[Data items]
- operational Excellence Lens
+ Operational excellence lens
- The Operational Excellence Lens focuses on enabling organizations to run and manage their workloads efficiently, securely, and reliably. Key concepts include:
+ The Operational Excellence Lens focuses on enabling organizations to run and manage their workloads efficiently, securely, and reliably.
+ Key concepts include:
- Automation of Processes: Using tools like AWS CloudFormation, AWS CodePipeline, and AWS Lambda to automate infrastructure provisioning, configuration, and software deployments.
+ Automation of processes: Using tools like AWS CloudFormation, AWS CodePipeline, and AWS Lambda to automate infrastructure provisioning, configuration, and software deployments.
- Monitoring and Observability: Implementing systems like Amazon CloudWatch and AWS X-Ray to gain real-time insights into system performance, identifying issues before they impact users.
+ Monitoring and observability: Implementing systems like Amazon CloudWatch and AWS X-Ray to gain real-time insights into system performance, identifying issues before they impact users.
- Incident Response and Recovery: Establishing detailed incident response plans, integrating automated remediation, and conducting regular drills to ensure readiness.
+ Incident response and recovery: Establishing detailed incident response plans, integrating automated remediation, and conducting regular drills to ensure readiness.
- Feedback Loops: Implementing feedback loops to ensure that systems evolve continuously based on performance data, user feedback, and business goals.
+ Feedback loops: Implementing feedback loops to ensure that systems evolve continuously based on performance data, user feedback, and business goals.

= YOUR OBJECTIVE =
Go over the data above and copy every line that has the word "CodePipeline" in it.

= EXERCISE RESULT =
- Automation of Processes: Using tools like AWS CloudFormation, AWS CodePipeline, and AWS Lambda to automate infrastructure provisioning, configuration, and software deployments.
+ Automation of processes: Using tools like AWS CloudFormation, AWS CodePipeline, and AWS Lambda to automate infrastructure provisioning, configuration, and software deployments.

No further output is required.